Anatomy of Batteries
When looking at batteries, it is seen that they have two poles, plus and minus (positive and negative). Flashlights, TV remotes, etc. The batteries used in the devices are cylindrical and the poles are at opposite ends. In automobile batteries (batteries are also batteries), the poles are side by side on the top of the battery. If the two poles of a battery are connected by a conductor, the electrons start to move from the negative pole to the positive pole with great speed. In this case, the battery will run out in a short time. It is also dangerous, especially with large, high-capacity batteries. The poles of the batteries should not be connected directly to each other, light bulbs, electric motors, etc. are passed through a resistor. Thus, the batteries can be used properly.
The outside of the batteries is covered with a metal or plastic cover. Under this cover, there is a cathode connected to the positive pole and an anode connected to the negative pole. These components are more commonly called electrodes. The electrodes make up the bulk of the battery, and the chemical reaction that produces electricity also takes place on the electrodes. A separator layer separates the electrodes from each other, preventing them from coming into contact, while not impeding the free movement of electrons. The medium in which electron flow takes place between the anode and the cathode is called the electrolyte.
Battery Development from Past to Present
Imagine a world where all kinds of machines and devices that need electricity to work must be plugged in. To power flashlights, hearing aids, cell phones, and other portable devices, they had to be connected to the outlet, which greatly affected the usability of the devices. Cars couldn't run either. All sides would be surrounded by electrical wires, which would pose a serious risk to people. Happily, batteries eliminate all these negativities and make people's lives easier than they realize in daily life.
Although there are many different types and structures of batteries, the basic working principles are always the same. When a device is connected to the battery, a chemical reaction occurs, producing current. The reaction here is called an electrochemical reaction. Italian physicist Alessandro Volta (Alessandro Giuseppe Antonio Anastasio Volta) made the first simple battery in 1799 with metal sheets and cardboard soaked in water. Since then, scientists have developed Volta's original design, used many minerals, and produced batteries of various sizes and capacities.
Today, batteries are all around us. Our wristwatches, mobile phones, mp3 players, portable computers, remotes, and many more machines and devices contain batteries that keep them running. If you are reading this article from your mobile phone or portable computer, you are currently using batteries. In this article, we will make an in-depth analysis of the general structures of batteries, their history, and the chemical reactions that take place in batteries.

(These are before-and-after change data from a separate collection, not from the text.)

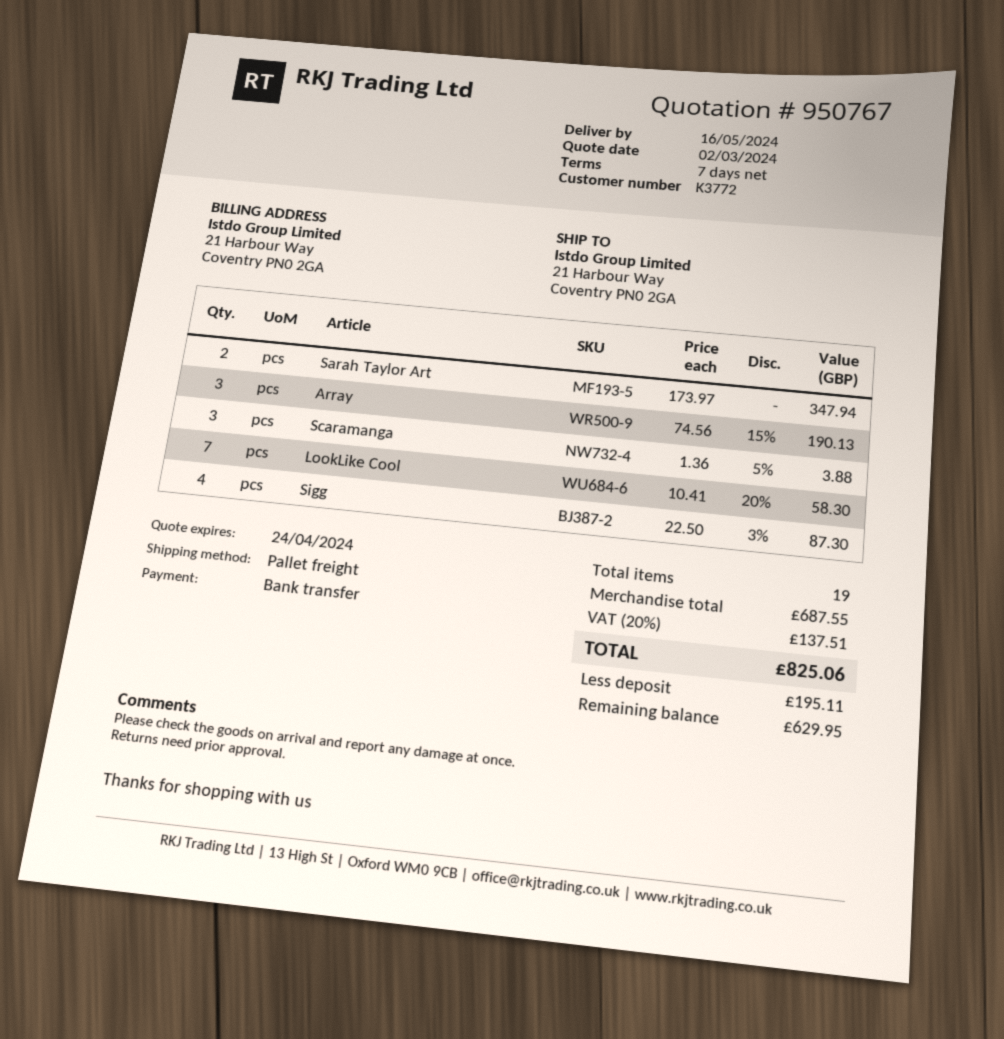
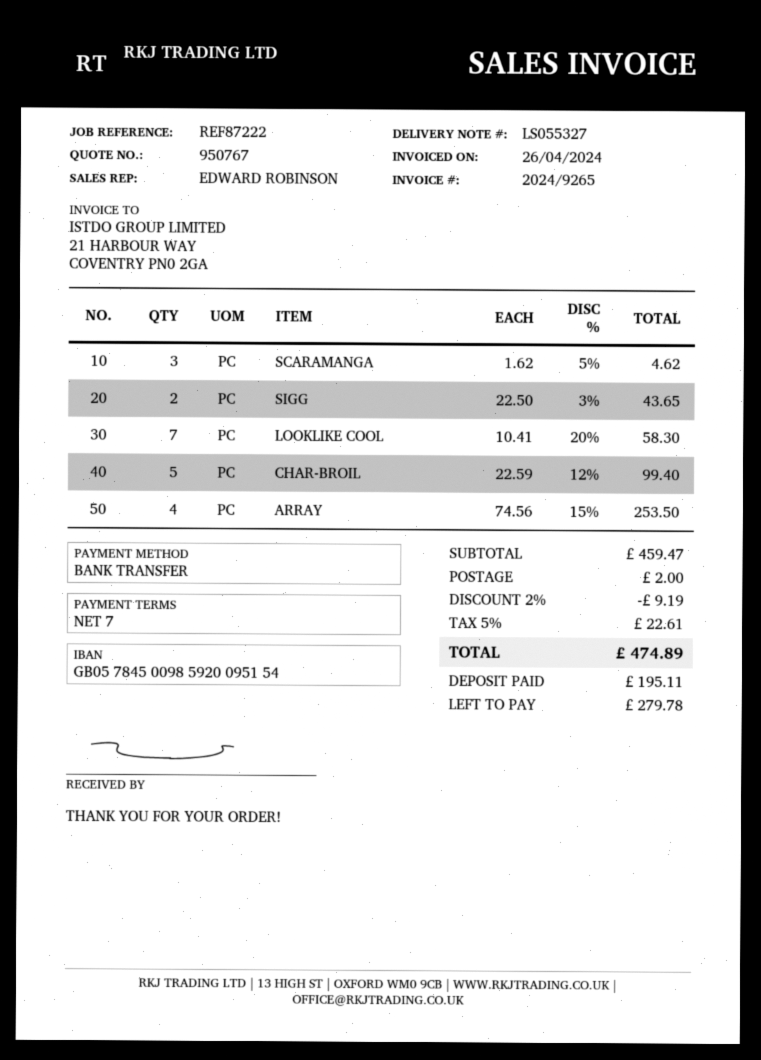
Sarah Taylor Art: 2 x 173.97 = 347.94 -> none
Array: 3 x 74.56 - 15% = 190.13 -> 4 x 74.56 - 15% = 253.50
Scaramanga: 3 x 1.36 - 5% = 3.88 -> 3 x 1.62 - 5% = 4.62
Sigg: 4 x 22.50 - 3% = 87.30 -> 2 x 22.50 - 3% = 43.65
CHAR-BROIL: none -> 5 x 22.59 - 12% = 99.40
subtotal: 687.55 -> 459.47
discount: none -> 2% = 9.19
shipping: none -> 2.00
tax: 20% = 137.51 -> 5% = 22.61
total: 825.06 -> 474.89
balance: 629.95 -> 279.78

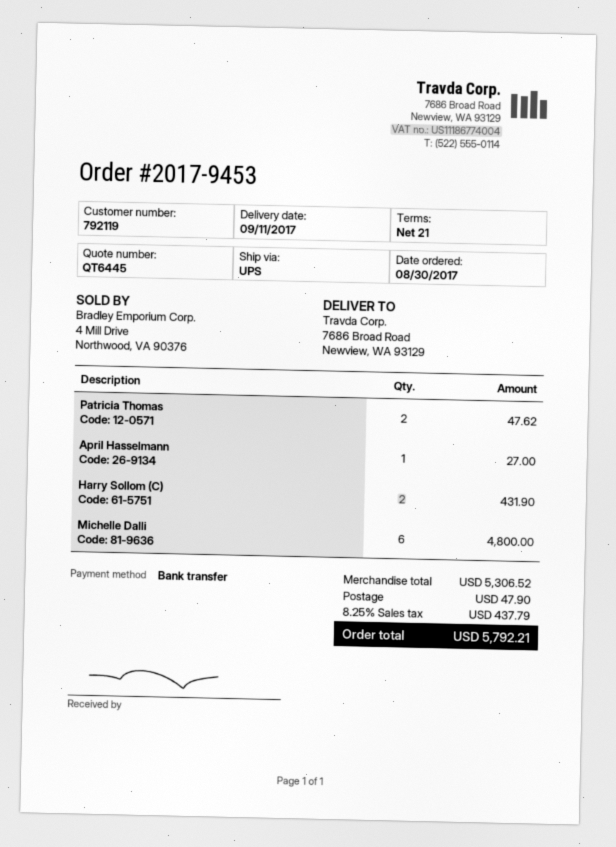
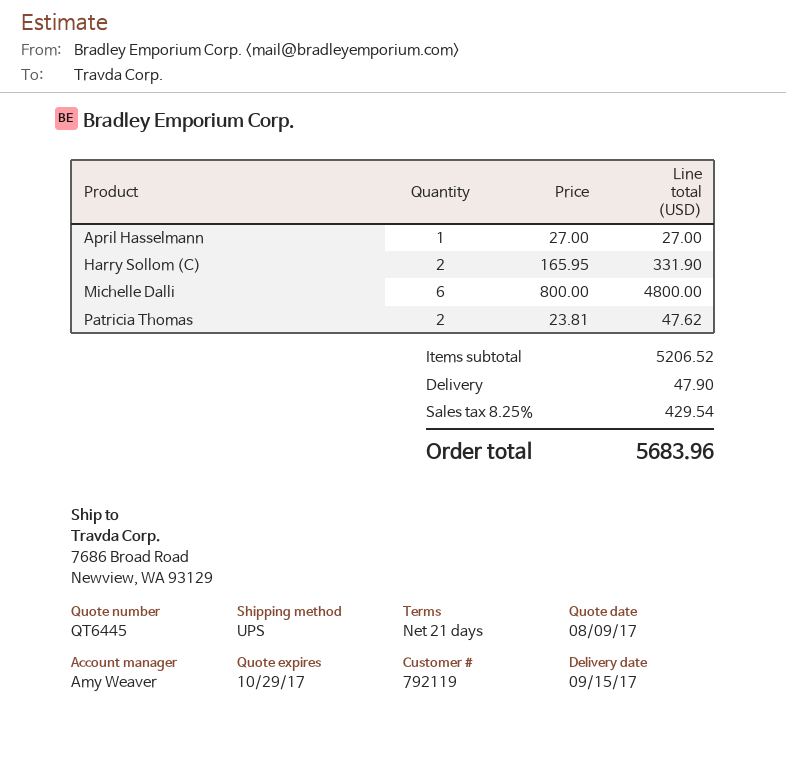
delivery date: 2017-09-11 -> 2017-09-15
Harry Sollom (C): 2 for 431.90 -> 2 for 331.90
subtotal: 5306.52 -> 5206.52
tax: 8.25% = 437.79 -> 8.25% = 429.54
total: 5792.21 -> 5683.96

Chemical Reactions in Batteries
When you connect a battery to any circuit, many things happen inside the battery. Although the chemical reactions that produce electricity differ from battery to battery, the basic logic is always the same.
When a device is connected to the positive and negative poles of the battery, when the circuit is completed, a series of chemical reactions take place in the battery, and electricity is produced. The ions (electrically charged atoms or molecules) in the electrolyte combine with the anode and perform an oxidation reaction. Meanwhile, a new compound is formed and electrons or electrons are released. At the same time, ions and free electrons form a new compound at the cathode. Although it may seem complicated, these events are quite simple. Reactions taking place at the anode produce free electrons. In the reaction that takes place at the cathode, the free electrons produced at the anode are used. The battery continues to produce electricity until at least one of the materials used as an anode and cathode is depleted.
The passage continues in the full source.